Sam sees the door, which Daniel hadn’t shut the whole way, move a fraction.  He should kept an eye on it.  Now, he regrets his distraction.

“You have no idea,” Rashid says, “what a misstep you’ve just made.  On the regular, our current mutual employer treats Sam like you just did.”  Finish the thought, love? Rashid thinks loudly enough for Sam to catch, his apprehension as palpable to Sam as Sam’s is to him.

“But our past one, for all his faults and punitive obligations?  Rarely did,” Sam says, getting to his feet, putting himself between Rashid and the vampire who hesitates in the doorway even if it means letting the blanket fall away, standing there in his rumpled shirt and his boxers.  “Come to collect this one?” he asks as evenly as he can in spite of his fear, producing fire in one hand, pointing at Daniel with the other.  “Long time no see.  Well, not that long.”  Sam swallows as Rashid rises behind him and sets both hands on his hips to steady him.  “Darlin’, don’t—”

“Do you honestly think I’d hurt your lover now if I hadn’t already?” Armand asks Sam, impatient.  “Or you, for that matter?”  Close up, he does look dreadful, like he hasn’t been eating enough by any stretch.  There are reddish tear-tracks evident on Armand’s cheeks.  
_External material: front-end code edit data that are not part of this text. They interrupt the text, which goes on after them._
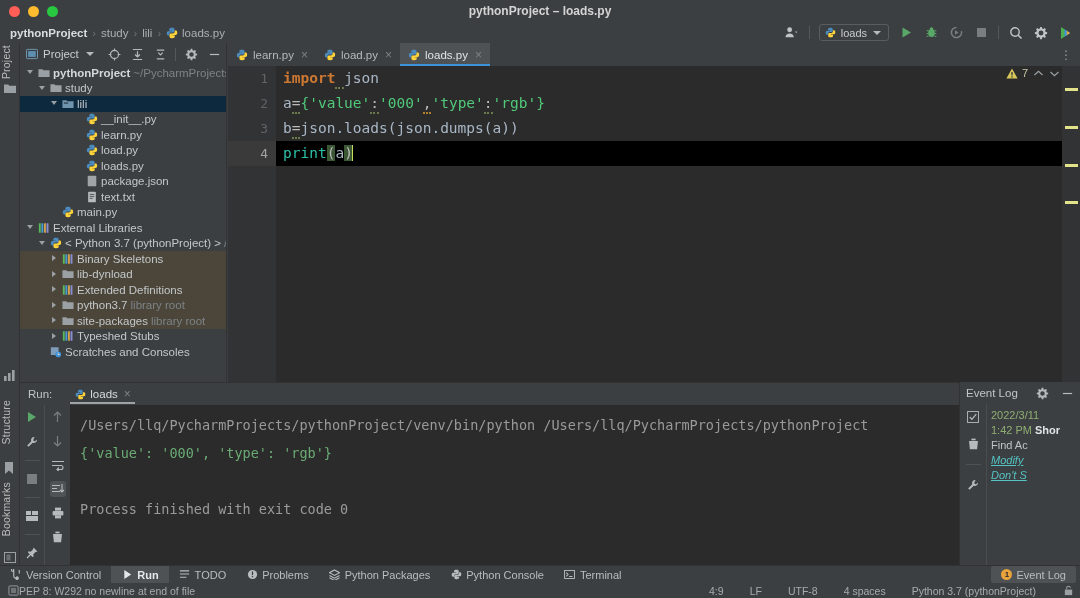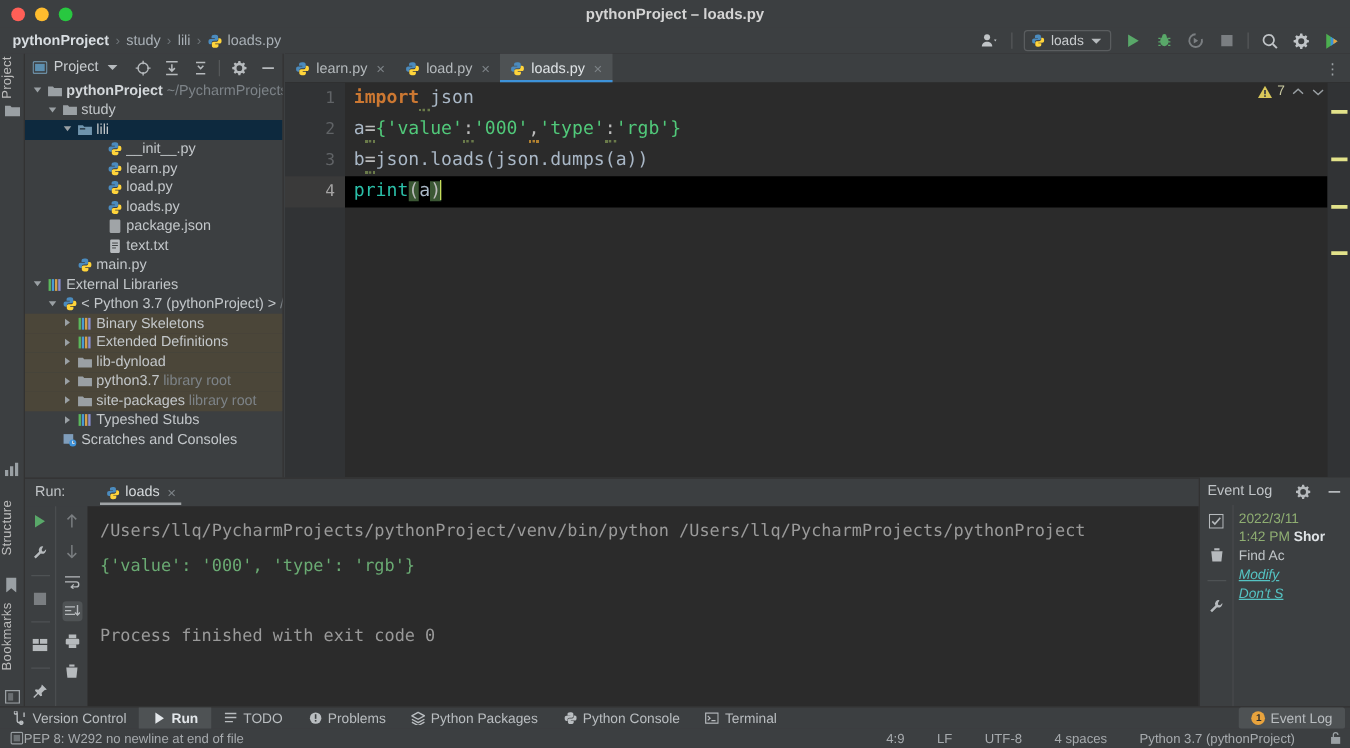--- a/index.html
+++ b/index.html
@@ -140,21 +140,21 @@
   .insp {
     position: absolute; top: 1px; right: 20px; display: flex; align-items: center; gap: 4px;
     font-size: 11px; color: #c7c7a0;
   }
 
   
   .runpanel {
     position: absolute; top: 382px; left: 20px; width: 1060px; height: 192px;
     background: #3c3f41; border-top: 1px solid #323232;
   }
-  .rp-head { height: 22px; display: flex; align-items: center; padding-left: 8px; gap: 26px; position: relative; }
+  .rp-head { height: 22px; display: flex; align-items: center; padding-left: 8px; gap: 16px; position: relative; }
   .rp-lbl { font-size: 11.5px; color: #c0c4c7; }
   .rp-tab {
     display: flex; align-items: center; gap: 4px; font-size: 11.5px; color: #d6dadd;
     padding: 0 6px; height: 20px; position: relative;
   }
   .rp-tab::after { content: ''; position: absolute; left: 2px; right: 2px; bottom: 0; height: 2px; background: #9fa3a6; }
   .rp-right { position: absolute; right: 6px; top: 3px; display: flex; align-items: center; gap: 10px; }
 
   .rp-body { position: absolute; top: 22px; left: 0; right: 0; bottom: 0; display: flex; }
   .rp-tools { width: 24px; background: #3c3f41; padding-top: 4px; display: flex; flex-direction: column; align-items: center; gap: 9px; }
@@ -518,36 +518,36 @@
               <rect x="7" y="1.5" width="2.2" height="11" fill="#d4a14a"></rect>
               <rect x="10" y="1.5" width="2.2" height="11" fill="#8a8ed4"></rect>
             </svg>
           </span>
           <span>Binary Skeletons</span>
         </div>
         <div class="row lib" style="padding-left: 30px;">
           <span class="chev right"></span>
           <span class="ico">
             <svg width="12" height="12" viewBox="0 0 14 14">
+              <path d="M0.5 2.5h4.6l1.1 1.4H13.5V11.6H0.5z" fill="#9aa0a4"></path>
+            </svg>
+          </span>
+          <span>lib-dynload</span>
+        </div>
+        <div class="row lib" style="padding-left: 30px;">
+          <span class="chev right"></span>
+          <span class="ico">
+            <svg width="12" height="12" viewBox="0 0 14 14">
               <rect x="1" y="1.5" width="2.2" height="11" fill="#5bb85b"></rect>
               <rect x="4" y="1.5" width="2.2" height="11" fill="#4a9bd4"></rect>
               <rect x="7" y="1.5" width="2.2" height="11" fill="#d4a14a"></rect>
               <rect x="10" y="1.5" width="2.2" height="11" fill="#8a8ed4"></rect>
             </svg>
           </span>
           <span>Extended Definitions</span>
-        </div>
-        <div class="row lib" style="padding-left: 30px;">
-          <span class="chev right"></span>
-          <span class="ico">
-            <svg width="12" height="12" viewBox="0 0 14 14">
-              <path d="M0.5 2.5h4.6l1.1 1.4H13.5V11.6H0.5z" fill="#9aa0a4"></path>
-            </svg>
-          </span>
-          <span>lib-dynload</span>
         </div>
         <div class="row lib" style="padding-left: 30px;">
           <span class="chev right"></span>
           <span class="ico">
             <svg width="12" height="12" viewBox="0 0 14 14">
               <path d="M0.5 2.5h4.6l1.1 1.4H13.5V11.6H0.5z" fill="#9aa0a4"></path>
             </svg>
           </span>
           <span>python3.7</span>
           <span class="dim"> library root</span>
“After the night you’ve had?  I wasn’t sure,” Sam replies, extinguishing the flame.  “Rashid’s more than that, not that it matters to you.”

“Of course, here it comes,” Daniel says bitterly, turning toward the doorway to face Armand.  “Preferential treatment for the old guard over—”

“Is that true, Rashid?” Armand asks.  “You’ve been with Sam for so long that you just…brought him to Dubai and kept him hidden away at home?”

“Come on, Armand, don’t be obtuse,” Daniel protests.  “You’ve read the book and annotated it, so you must understand that these two are both—”

Rashid nods, his cheek skimming the side of Sam’s head as he rests it there.  “Yes,” he says, rocking Sam slightly as he holds him.  “That’s correct.”

“Did you know this?” Armand asks Daniel in dismay, finally acknowledging him.  The timing’s downright comedic.  “That they were together?”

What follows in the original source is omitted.